[Records for this exercise — start]

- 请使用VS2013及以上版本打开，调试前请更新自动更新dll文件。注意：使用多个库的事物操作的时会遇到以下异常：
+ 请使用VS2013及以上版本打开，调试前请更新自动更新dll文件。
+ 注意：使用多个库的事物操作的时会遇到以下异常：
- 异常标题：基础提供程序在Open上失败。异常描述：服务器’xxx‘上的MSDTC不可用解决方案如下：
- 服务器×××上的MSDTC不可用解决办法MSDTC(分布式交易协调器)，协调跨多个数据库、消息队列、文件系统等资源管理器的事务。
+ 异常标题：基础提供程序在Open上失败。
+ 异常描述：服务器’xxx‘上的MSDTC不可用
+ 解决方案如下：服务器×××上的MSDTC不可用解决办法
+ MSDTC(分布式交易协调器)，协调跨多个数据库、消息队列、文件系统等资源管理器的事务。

[Records for this exercise — finish]

What is needed:
Your task is to repeat each of the records above exactly.

Exercise answer:
- 请使用VS2013及以上版本打开，调试前请更新自动更新dll文件。注意：使用多个库的事物操作的时会遇到以下异常：
+ 请使用VS2013及以上版本打开，调试前请更新自动更新dll文件。
+ 注意：使用多个库的事物操作的时会遇到以下异常：
- 异常标题：基础提供程序在Open上失败。异常描述：服务器’xxx‘上的MSDTC不可用解决方案如下：
- 服务器×××上的MSDTC不可用解决办法MSDTC(分布式交易协调器)，协调跨多个数据库、消息队列、文件系统等资源管理器的事务。
+ 异常标题：基础提供程序在Open上失败。
+ 异常描述：服务器’xxx‘上的MSDTC不可用
+ 解决方案如下：服务器×××上的MSDTC不可用解决办法
+ MSDTC(分布式交易协调器)，协调跨多个数据库、消息队列、文件系统等资源管理器的事务。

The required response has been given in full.